In the listing that follows, how many lines include the word "logs"? Only the number is wanted.

===

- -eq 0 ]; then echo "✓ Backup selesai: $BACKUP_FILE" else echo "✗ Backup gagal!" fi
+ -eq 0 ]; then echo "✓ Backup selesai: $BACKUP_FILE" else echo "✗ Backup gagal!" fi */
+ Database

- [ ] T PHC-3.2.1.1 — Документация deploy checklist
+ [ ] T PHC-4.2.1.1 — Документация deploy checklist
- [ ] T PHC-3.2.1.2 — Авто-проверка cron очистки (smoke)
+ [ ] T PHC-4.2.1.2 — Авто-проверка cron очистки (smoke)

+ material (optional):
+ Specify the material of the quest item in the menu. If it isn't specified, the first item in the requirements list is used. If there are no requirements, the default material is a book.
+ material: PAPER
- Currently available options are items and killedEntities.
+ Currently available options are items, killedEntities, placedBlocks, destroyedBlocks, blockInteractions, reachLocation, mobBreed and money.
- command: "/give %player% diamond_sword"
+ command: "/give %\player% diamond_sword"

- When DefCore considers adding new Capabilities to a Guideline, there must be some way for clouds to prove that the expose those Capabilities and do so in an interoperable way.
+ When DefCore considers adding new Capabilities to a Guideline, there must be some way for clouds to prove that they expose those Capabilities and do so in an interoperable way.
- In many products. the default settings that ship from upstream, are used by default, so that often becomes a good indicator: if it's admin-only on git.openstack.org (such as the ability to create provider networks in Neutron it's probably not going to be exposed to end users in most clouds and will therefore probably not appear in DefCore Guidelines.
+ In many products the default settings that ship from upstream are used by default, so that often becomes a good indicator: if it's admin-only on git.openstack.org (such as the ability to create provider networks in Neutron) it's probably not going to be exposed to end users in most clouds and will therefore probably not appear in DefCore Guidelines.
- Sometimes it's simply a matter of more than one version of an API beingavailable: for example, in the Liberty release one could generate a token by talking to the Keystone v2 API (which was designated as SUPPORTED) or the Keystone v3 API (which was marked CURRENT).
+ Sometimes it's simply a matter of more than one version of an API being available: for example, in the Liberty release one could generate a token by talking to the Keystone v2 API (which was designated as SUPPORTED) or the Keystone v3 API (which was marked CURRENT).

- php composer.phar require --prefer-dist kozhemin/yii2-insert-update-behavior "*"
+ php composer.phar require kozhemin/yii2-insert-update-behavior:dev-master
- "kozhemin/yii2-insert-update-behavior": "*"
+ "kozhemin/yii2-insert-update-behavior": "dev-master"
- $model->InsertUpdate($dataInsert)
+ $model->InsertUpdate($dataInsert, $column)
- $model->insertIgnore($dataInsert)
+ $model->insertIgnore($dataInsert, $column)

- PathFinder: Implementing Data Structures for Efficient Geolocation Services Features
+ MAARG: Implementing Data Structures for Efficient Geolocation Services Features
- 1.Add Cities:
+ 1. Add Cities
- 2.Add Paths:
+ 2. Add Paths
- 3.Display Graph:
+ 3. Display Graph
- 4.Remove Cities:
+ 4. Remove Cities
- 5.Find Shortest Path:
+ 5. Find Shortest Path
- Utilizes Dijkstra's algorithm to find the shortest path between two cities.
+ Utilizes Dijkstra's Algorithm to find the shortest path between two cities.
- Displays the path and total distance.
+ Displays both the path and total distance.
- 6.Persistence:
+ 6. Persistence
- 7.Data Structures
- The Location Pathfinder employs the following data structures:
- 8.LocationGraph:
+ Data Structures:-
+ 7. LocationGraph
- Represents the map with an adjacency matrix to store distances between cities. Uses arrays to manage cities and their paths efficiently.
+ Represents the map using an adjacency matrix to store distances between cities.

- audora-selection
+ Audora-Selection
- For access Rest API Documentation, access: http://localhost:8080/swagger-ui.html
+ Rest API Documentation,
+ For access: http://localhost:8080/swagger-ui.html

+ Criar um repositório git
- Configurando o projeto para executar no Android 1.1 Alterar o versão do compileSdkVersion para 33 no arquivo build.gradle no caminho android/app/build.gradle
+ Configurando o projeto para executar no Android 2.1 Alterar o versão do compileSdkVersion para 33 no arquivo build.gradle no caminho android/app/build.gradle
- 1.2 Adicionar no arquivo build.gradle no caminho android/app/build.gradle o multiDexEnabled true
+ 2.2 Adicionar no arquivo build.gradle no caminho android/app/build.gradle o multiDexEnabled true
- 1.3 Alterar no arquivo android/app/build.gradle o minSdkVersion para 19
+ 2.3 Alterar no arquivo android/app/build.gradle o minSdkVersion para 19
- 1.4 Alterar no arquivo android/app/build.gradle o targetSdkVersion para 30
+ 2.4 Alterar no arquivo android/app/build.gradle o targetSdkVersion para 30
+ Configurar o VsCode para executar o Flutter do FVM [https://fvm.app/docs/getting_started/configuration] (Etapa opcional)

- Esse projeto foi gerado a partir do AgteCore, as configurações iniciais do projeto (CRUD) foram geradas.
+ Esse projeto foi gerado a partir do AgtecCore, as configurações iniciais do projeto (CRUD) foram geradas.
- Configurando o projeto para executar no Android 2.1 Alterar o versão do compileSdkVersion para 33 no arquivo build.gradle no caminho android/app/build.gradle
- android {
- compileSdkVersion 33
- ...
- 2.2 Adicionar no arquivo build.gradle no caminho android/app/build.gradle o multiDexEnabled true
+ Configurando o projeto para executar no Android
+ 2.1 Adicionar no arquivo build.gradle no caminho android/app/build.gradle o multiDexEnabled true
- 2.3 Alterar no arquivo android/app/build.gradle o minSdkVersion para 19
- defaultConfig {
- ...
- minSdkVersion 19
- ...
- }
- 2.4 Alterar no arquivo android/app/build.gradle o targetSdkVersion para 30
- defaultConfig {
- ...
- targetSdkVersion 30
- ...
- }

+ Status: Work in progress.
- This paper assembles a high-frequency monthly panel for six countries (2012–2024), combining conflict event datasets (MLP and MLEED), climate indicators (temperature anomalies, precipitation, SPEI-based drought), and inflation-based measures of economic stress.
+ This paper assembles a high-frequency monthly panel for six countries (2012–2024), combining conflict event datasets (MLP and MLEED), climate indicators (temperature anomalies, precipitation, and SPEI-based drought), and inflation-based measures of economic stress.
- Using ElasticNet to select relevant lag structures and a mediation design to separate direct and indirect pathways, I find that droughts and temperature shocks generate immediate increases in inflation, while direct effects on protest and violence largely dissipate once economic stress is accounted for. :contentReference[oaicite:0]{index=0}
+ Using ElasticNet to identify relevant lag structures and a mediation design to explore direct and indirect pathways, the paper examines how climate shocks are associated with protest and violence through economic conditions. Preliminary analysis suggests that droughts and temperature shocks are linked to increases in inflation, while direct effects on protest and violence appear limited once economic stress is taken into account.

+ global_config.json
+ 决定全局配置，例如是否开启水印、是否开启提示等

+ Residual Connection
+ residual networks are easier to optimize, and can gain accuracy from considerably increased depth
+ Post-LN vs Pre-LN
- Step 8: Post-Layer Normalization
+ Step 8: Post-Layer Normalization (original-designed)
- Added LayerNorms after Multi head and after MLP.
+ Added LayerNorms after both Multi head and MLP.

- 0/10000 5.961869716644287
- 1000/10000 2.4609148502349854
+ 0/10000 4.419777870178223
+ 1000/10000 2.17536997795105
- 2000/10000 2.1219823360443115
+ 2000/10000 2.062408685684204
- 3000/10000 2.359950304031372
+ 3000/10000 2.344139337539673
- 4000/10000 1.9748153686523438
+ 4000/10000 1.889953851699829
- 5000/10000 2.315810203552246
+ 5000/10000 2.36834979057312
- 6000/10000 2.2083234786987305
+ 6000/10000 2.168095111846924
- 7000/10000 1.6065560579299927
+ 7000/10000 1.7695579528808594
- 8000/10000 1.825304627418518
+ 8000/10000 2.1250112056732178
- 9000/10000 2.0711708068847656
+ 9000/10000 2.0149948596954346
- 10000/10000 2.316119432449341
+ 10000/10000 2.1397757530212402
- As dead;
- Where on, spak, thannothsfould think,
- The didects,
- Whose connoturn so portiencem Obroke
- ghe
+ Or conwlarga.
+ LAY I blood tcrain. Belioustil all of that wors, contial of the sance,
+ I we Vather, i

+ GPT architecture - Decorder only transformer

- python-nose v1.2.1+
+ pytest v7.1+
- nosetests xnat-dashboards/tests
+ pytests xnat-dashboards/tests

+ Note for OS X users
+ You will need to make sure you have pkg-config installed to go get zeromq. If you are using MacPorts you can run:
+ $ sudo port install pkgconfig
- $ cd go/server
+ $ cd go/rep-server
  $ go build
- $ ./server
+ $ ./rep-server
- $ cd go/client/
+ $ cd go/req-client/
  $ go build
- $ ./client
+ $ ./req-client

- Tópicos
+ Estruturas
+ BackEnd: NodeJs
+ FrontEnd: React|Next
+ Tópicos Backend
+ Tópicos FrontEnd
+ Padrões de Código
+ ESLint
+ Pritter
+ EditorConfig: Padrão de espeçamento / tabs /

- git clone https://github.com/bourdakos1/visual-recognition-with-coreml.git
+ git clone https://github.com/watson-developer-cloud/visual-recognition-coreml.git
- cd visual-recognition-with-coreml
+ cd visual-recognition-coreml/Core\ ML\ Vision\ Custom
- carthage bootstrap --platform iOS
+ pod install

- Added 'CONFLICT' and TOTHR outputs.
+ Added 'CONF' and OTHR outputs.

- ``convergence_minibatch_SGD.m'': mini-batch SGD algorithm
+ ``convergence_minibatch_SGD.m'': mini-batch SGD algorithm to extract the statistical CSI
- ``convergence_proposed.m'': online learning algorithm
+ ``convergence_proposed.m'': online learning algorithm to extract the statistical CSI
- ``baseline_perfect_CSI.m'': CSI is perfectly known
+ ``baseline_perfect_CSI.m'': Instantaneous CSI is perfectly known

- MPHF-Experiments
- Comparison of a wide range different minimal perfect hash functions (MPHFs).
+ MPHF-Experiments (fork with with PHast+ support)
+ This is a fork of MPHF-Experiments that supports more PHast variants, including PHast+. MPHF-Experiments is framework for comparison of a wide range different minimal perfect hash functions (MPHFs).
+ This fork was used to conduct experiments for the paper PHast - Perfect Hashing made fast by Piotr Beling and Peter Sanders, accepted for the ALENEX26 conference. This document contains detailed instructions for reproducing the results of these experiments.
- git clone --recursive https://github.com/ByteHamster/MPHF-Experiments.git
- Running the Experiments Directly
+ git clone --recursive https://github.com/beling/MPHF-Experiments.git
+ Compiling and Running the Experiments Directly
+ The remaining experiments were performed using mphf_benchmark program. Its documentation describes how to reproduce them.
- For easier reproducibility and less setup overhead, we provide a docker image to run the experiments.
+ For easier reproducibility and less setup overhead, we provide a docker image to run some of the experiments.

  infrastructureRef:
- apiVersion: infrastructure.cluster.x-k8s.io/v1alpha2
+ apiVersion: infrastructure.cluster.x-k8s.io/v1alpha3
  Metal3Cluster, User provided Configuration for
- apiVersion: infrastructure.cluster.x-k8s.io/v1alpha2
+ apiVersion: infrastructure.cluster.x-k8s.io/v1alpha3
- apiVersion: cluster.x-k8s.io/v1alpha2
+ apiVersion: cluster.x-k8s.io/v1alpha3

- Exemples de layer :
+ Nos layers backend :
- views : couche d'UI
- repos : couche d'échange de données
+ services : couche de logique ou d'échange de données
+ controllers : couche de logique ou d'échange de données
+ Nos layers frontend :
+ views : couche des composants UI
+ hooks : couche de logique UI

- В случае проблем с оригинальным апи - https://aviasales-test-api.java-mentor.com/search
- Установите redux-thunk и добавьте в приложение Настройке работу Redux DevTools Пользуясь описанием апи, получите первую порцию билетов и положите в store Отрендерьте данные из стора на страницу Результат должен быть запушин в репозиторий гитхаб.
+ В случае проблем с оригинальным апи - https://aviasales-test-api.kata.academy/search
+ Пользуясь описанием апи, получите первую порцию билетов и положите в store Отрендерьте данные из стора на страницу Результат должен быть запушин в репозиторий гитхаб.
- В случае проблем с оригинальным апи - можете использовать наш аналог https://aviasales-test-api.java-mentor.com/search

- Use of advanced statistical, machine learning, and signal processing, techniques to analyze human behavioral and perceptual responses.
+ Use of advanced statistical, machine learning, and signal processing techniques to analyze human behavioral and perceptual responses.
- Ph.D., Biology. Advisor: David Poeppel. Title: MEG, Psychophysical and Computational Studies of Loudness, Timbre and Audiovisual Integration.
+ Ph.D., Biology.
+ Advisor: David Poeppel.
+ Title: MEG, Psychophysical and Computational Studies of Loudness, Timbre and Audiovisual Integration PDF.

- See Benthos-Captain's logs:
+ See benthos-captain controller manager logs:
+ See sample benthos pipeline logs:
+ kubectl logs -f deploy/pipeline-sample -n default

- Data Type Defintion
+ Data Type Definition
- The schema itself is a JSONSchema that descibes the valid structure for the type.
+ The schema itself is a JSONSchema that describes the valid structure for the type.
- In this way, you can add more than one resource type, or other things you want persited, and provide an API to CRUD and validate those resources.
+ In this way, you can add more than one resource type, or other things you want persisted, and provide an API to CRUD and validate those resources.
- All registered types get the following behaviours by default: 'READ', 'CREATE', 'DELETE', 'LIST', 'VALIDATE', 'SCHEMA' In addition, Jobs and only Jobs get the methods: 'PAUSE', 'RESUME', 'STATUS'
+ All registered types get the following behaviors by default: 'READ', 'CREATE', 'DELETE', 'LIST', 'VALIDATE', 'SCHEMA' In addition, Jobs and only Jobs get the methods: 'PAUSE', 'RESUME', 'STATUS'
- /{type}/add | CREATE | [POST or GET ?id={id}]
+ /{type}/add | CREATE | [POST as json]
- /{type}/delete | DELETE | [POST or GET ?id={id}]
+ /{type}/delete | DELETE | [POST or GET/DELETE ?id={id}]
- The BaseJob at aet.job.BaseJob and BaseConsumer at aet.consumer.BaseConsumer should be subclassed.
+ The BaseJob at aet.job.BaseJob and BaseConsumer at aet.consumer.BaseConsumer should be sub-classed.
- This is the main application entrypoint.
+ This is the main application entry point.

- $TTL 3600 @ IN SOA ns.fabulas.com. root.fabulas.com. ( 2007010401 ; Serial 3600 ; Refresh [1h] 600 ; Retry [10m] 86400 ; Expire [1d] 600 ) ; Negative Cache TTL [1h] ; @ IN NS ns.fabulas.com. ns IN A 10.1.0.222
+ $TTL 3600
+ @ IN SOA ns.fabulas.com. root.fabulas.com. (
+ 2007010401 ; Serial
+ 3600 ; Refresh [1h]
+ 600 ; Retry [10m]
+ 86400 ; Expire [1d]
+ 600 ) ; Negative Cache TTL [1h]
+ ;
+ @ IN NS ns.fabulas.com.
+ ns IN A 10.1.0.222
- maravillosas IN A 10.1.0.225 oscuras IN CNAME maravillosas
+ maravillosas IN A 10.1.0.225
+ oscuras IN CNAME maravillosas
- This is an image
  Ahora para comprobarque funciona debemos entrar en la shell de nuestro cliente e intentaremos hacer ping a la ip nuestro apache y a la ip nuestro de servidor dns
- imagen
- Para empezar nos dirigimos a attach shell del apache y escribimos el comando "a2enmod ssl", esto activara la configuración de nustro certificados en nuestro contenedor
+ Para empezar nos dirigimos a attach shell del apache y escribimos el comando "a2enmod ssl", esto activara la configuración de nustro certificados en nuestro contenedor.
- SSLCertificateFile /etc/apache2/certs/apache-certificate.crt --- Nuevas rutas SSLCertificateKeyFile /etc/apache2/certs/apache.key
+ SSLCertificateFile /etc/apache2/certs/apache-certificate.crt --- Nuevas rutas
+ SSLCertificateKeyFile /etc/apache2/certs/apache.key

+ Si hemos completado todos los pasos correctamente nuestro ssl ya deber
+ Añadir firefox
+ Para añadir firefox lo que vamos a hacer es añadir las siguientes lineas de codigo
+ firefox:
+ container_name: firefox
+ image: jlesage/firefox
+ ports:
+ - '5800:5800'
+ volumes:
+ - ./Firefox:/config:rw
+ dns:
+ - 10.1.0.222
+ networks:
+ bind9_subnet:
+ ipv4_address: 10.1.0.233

===

Answer space:
4